Já estávamos morando sobre o mesmo teto já haviam quase seis meses. Éramos um casal, mas jamais comum. Não tínhamos o amor convencional de beijo, transas e amor. O sentimento que havia entre nós era sempre essas estranhas nuances, um abraço, uma conversa, um problema. Virei pra ela, eu surpreso, pois eu mesmo sendo daquele jeito mais emotivo fiquei até abismado com a atitude que ela tomou naquele momento e a abracei, virando-me de frente.

Olhei nos olhos dela, e os vi lacrimejar. Não sabia o que dizer, abracei ela forte e perguntei o que era.

Sim... Não gosto de ver mulheres chorando, nem que seja chorando de dar risada. Me sinto horrível, mesmo que eu não tenha nada a ver com isso, é um grande ponto fraco meu.

Ela encostou o ouvido no meu peito e falou algumas palavras bem baixinho "Falta... Uma semana, certo? Semana que vem será seu aniversário. Vinte e três anos e eu não preparei nada...". Ela era assim. Poucas palavras, poucas ações. Deixei a sacola na cadeira e trouxe ela, em prantos pra sala. Sabe, um homem tem que fazer o que tem que ser feito, no meu caso foi abrir meu coração e tentar entendê-la. Tentava entendê-la a cada dia de nossa convivência, e mesmo por detrás daquela pessoa calculista, imbatível e indomável havia uma menininha que sentia-se incapacitada exatamente por não saber demonstrar esse tipo de sentimento.

"Não, não chora querida. Você tem que me dar nada!
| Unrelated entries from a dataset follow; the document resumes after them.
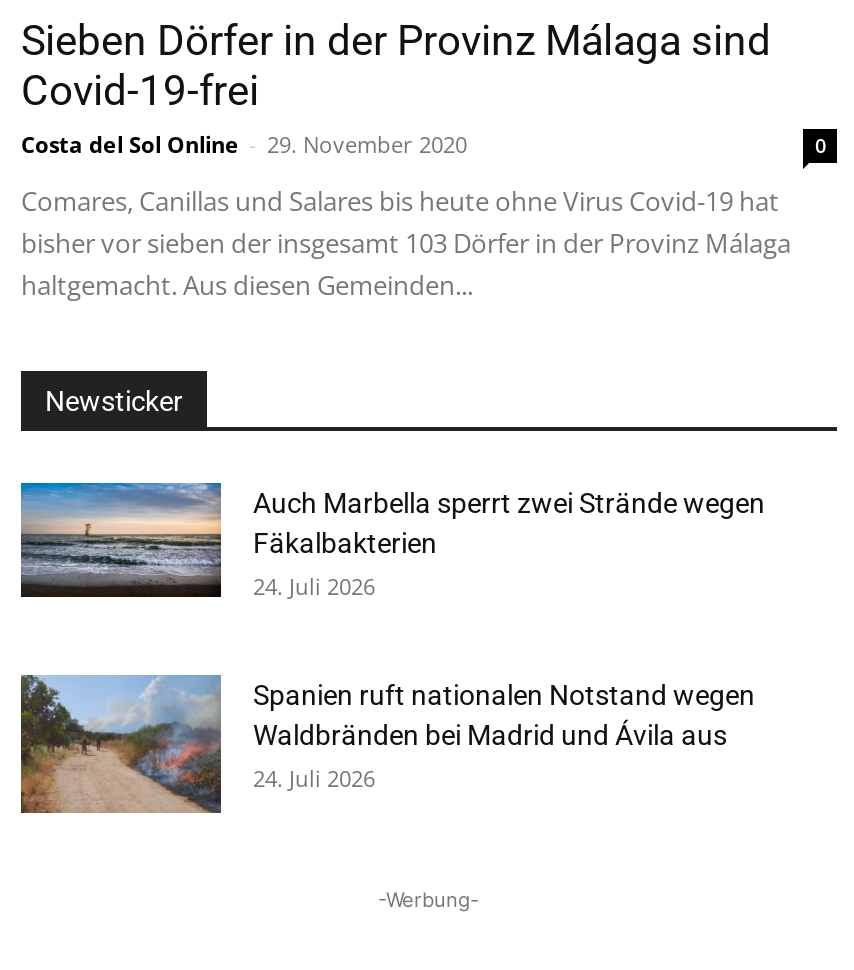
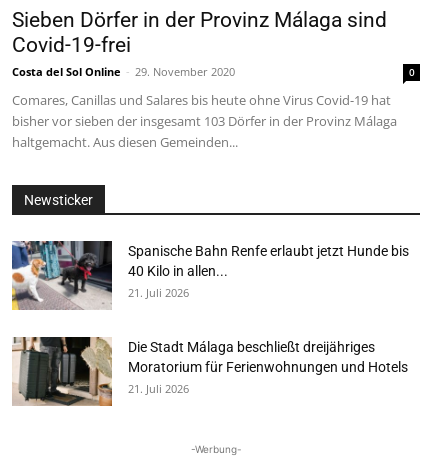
- [image]
- Auch Marbella sperrt zwei Strände wegen
- Fäkalbakterien
- 24. Juli 2026
+ [image]
+ Spanische Bahn Renfe erlaubt jetzt Hunde bis
+ 40 Kilo in allen...
+ 21. Juli 2026

- [image]
- Spanien ruft nationalen Notstand wegen
- Waldbränden bei Madrid und Ávila aus
- 24. Juli 2026
+ [image]
+ Die Stadt Málaga beschließt dreijähriges
+ Moratorium für Ferienwohnungen und Hotels
+ 21. Juli 2026
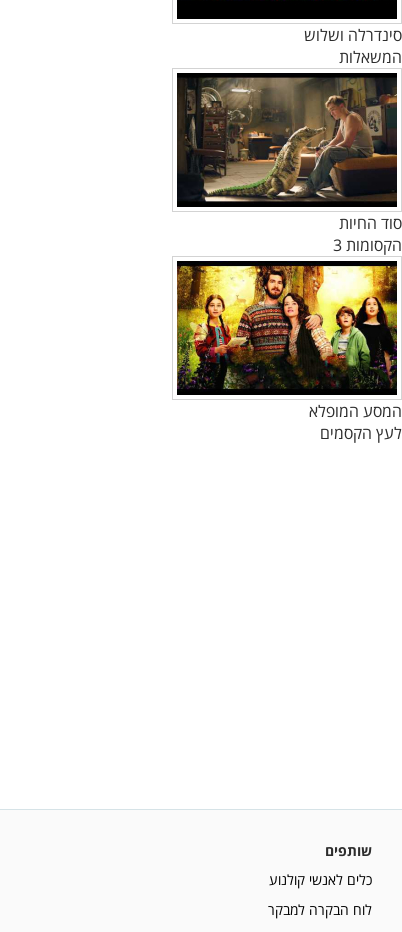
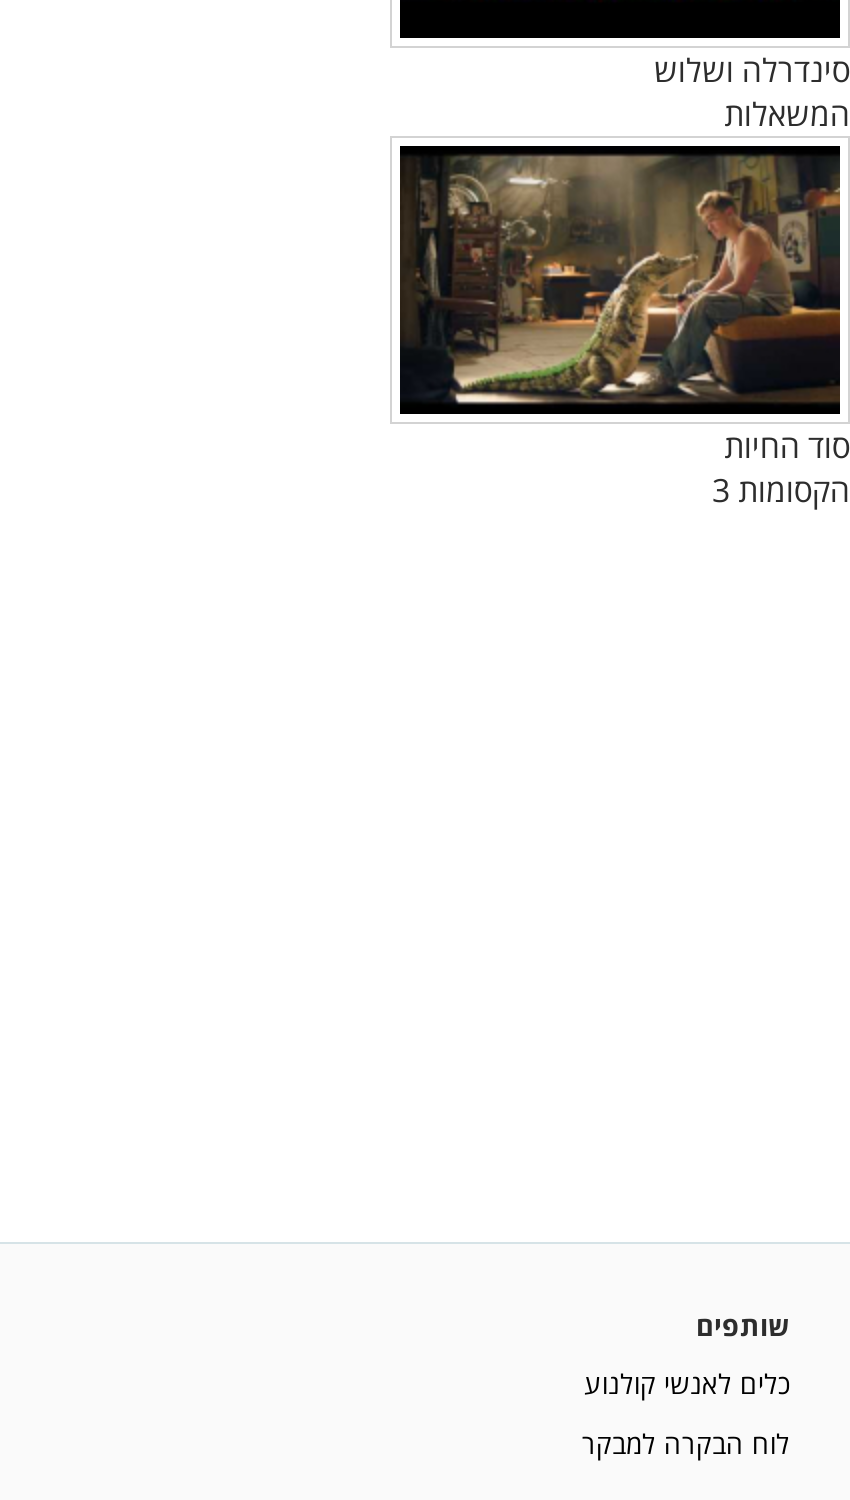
- [image]
- המסע המופלא
- לעץ הקסמים
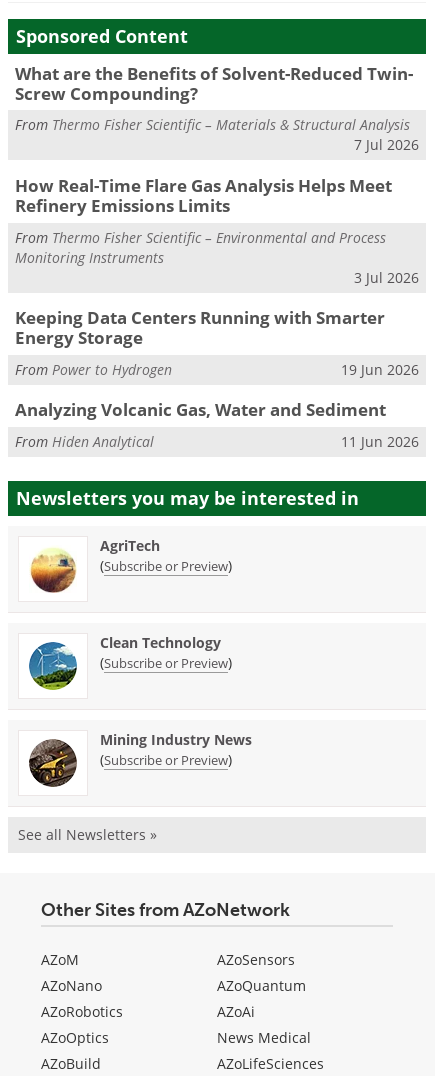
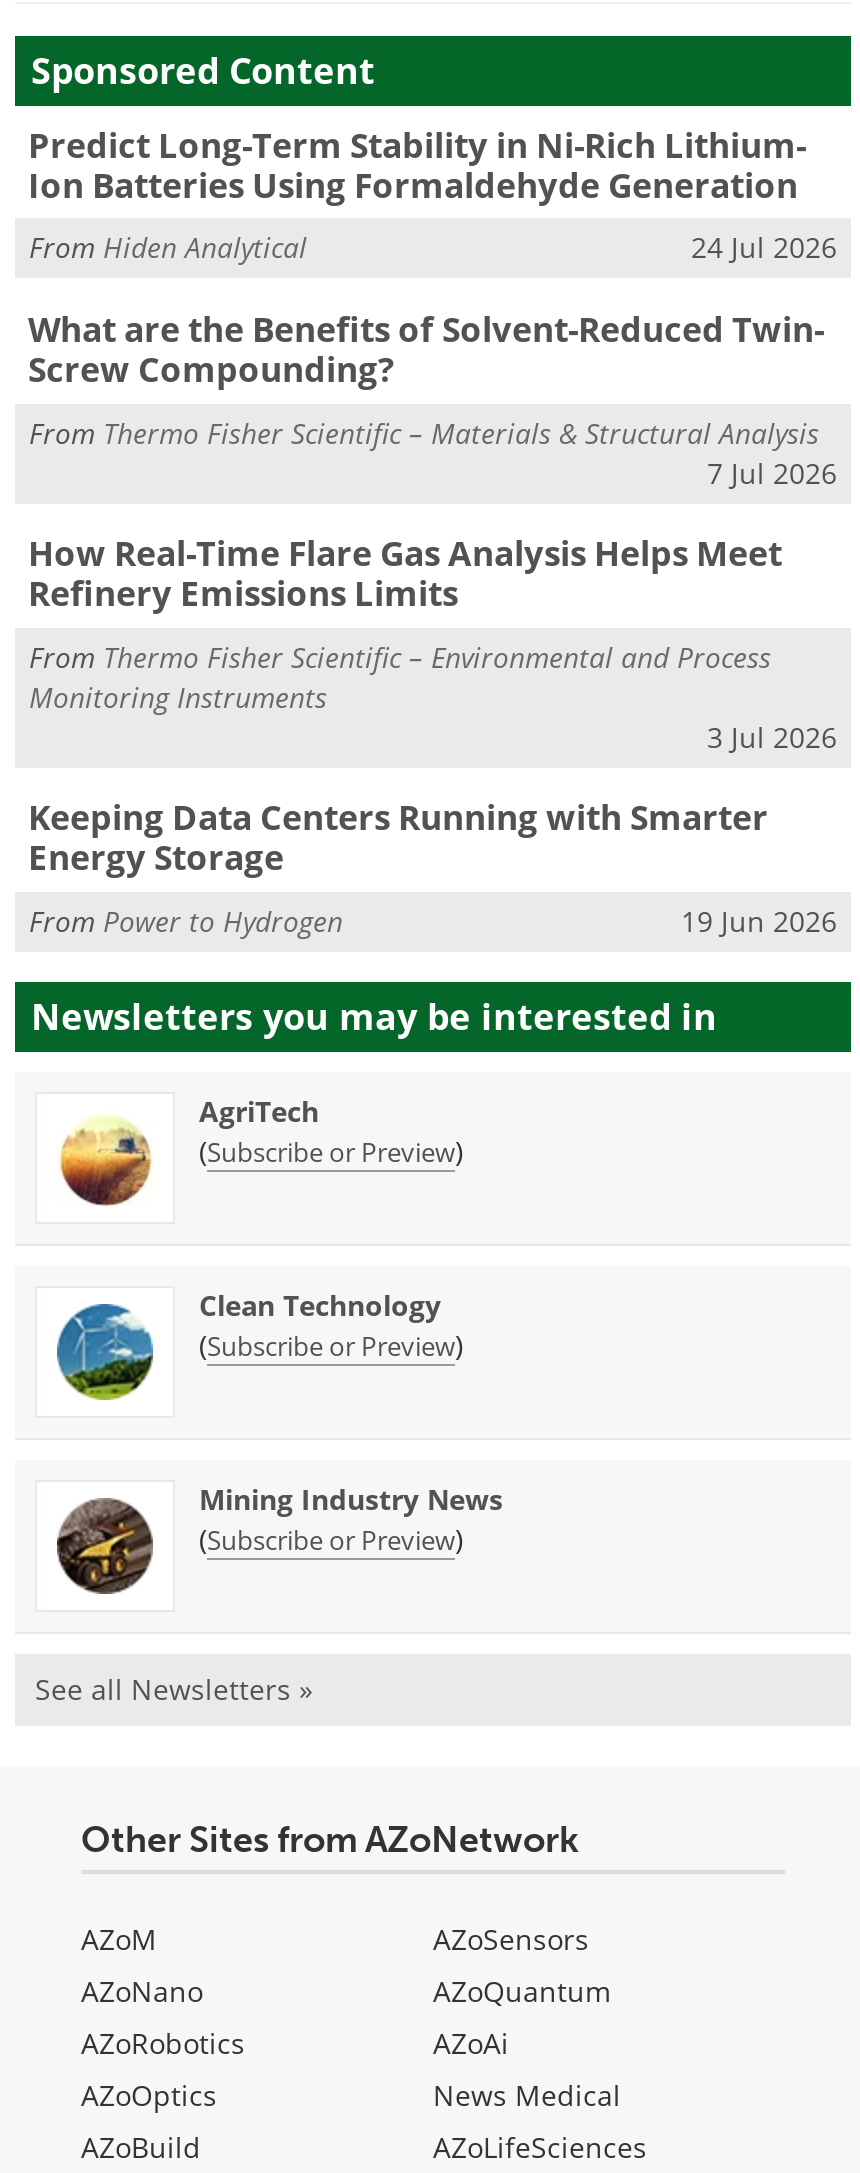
+ Predict Long-Term Stability in Ni-Rich Lithium-
+ Ion Batteries Using Formaldehyde Generation
+ 24 Jul 2026

moved down: What are the Benefits of Solvent-Reduced Twin- | Screw Compounding? | From Thermo Fisher Scientific – Materials & Structural Analysis | ... | From Power to Hydrogen | 19 Jun 2026

- Analyzing Volcanic Gas, Water and Sediment
- 11 Jun 2026

moved up: From Hiden Analytical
Olha... Sei que dinheiro não é problema, mas o que falta exatamente é o sentimento que vem com a coisa, né?", ela balançou a cabeça positivamente, e engoliu o choro. "Já recebi o meu presente! Te ver desse jeito, como uma mulher 'normal' já é um grande presente. Ver que você mesmo a pessoa inteligente, forte que é, tem lá suas horas ruins e ás vezes acaba chorando. Somos exatamente o oposto, isso é verdade. Eu sou emotivo, teatral e interpessoal. Já você é fria, reservada e intrapessoal. Mas só de ter recebido esse abraço e esse carinho, logo de você que é desse jeito, bom... Meu presente tá aqui!".

Ela então me abraçou como uma criança abraça um ursinho. Vou admitir, fiquei meio sem ar, hehe...

Olhando pra mim de volta aquele jeito sério depois ela concluiu: "Gosto do seu estilo também. Não é um que seguiria, mas é bom." Sempre poucas palavras. Palavras ao vento. Eu na hora, bem mais imaturo do que sou agora disse:

"Ah, mas você tá me zuando, né? Agora vai dizer que sou um manteiga derretida?!"

Ela deu risada. Mas claro, aparentemente.